At today's meeting, DCC Tonge, provided the Board with a report on the delivery of his terms of reference and an assessment of the current state of the ongoing investigation. His terms of reference included:
- § Examining the resource and skills levels needed to satisfactorily conclude the investigation.
- § Undertaking a quality assurance role and monitoring progress in the investigation including implementation of the Omagh Bomb Review Report.
- § Enhancing working practices with An Garda Siochana in relation to the Omagh Bomb investigation and linked inquiries.
D/Chief Superintendent Phil Jones, the External Senior Investigating officer appointed by the PSNI, also reported to the Board on his terms of reference. ACC Sam Kinkaid, the Senior PSNI officer in charge of the investigation, along with the PSNI Senior Investigating Officer, Norman Baxter, updated Members on next phase of the investigation.
Commenting on the report and the role performed by DCC Tonge, Policing Board Chairman, Professor Desmond Rea, said,
" This was a difficult and challenging task but the Board believed that unique circumstances demanded a unique solution. From the outset, the Board wanted to satisfy itself, and the wider community, that all the opportunities for prosecutions arising out of the Omagh investigation were maximized and that all lessons arising from the Omagh Reports have been learnt.
"The model agreed by the Board in its Omagh statement satisfied both the need for continuity in the investigation whilst injecting crucial independent elements.
"DCC Tonge's role, on behalf of the Board, was to oversee and progress specific recommendations arising from the Board's statement on the Omagh Reports and today's report represents the completion of that task."
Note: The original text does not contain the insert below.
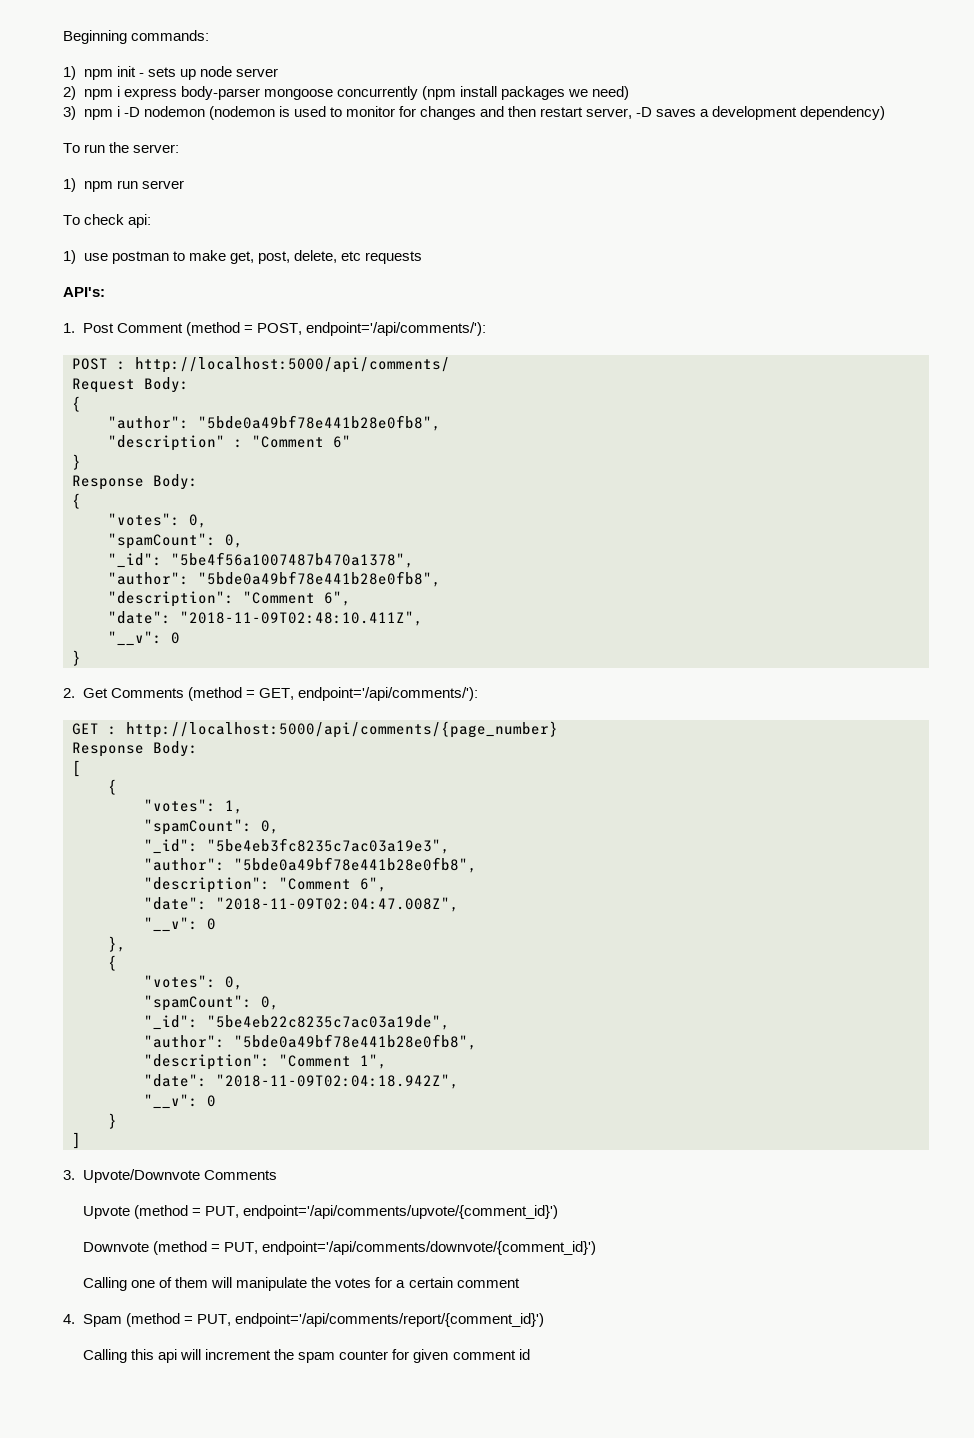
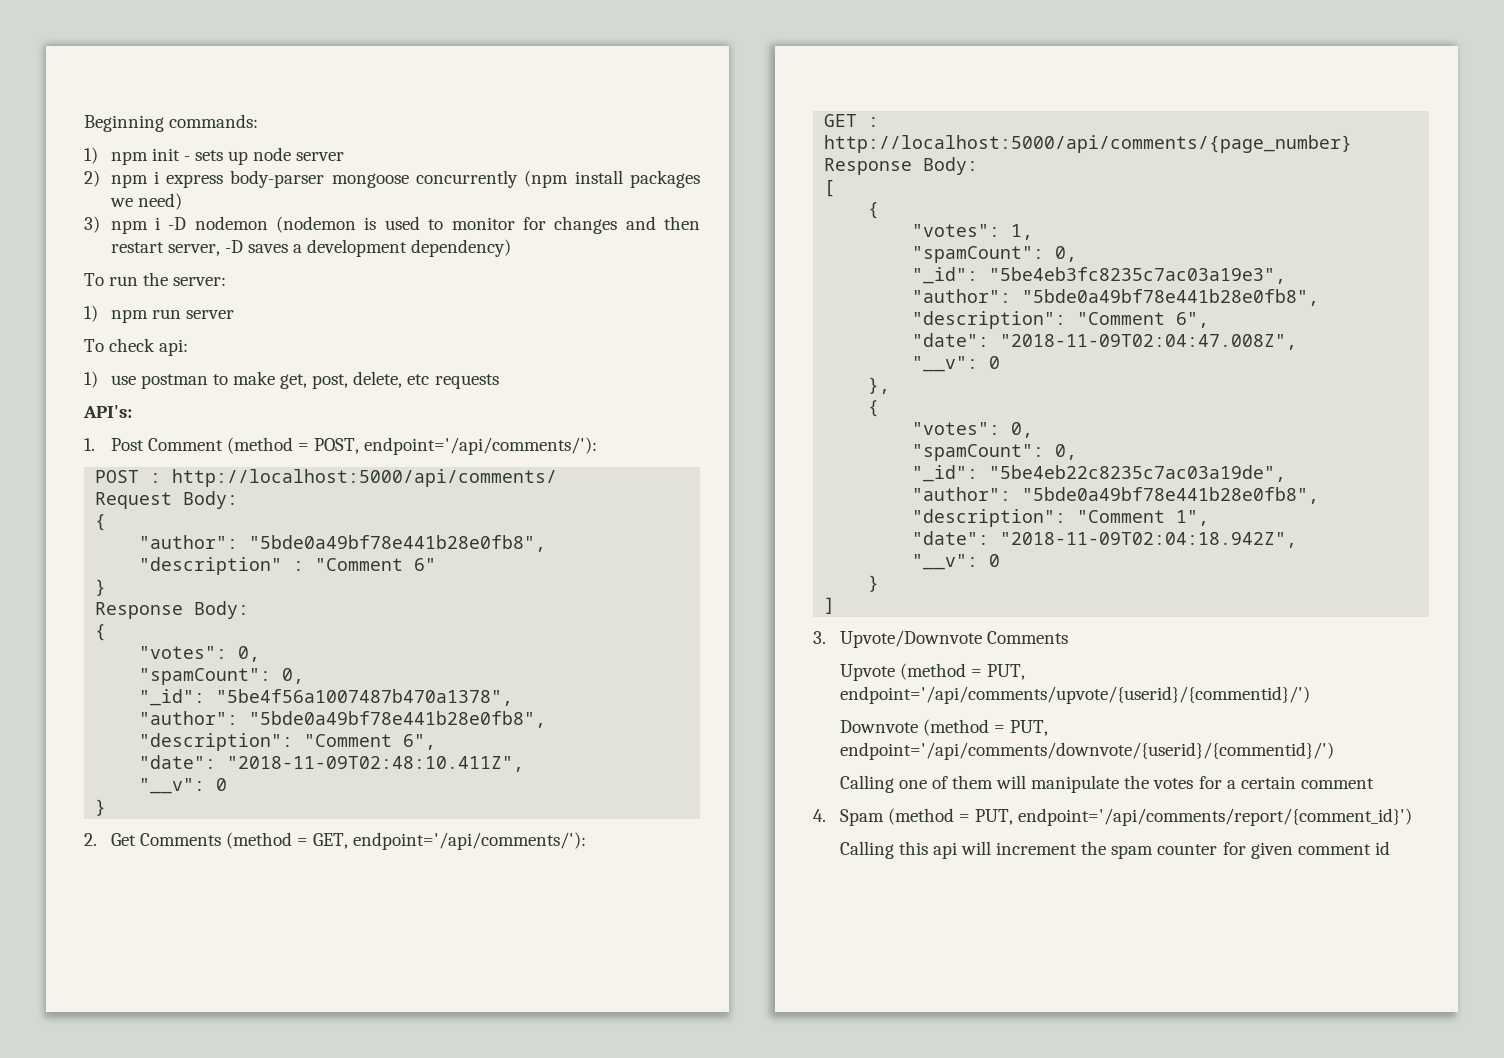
- Upvote (method = PUT, endpoint='/api/comments/upvote/{comment_id}')
+ Upvote (method = PUT, endpoint='/api/comments/upvote/{userid}/{commentid}/')
- Downvote (method = PUT, endpoint='/api/comments/downvote/{comment_id}')
+ Downvote (method = PUT, endpoint='/api/comments/downvote/{userid}/{commentid}/')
In his final briefing to the Board, DCC Tonge provided a comprehensive overview of the work undertaken by all the officers involved in the investigation, and the specific role of the External Senior Officer, D/Chief Superintendent Phil Jones, in meeting the terms of reference agreed.
Commenting on the extent of the areas covered, Professor Rea said,
"It is clear that a substantial amount of work has been completed and positive working relationships established on all sides. The Board is satisfied that significant progress has been made in moving forward the investigation and the wider community should be assured that issues of concern previously identified have now been fully addressed.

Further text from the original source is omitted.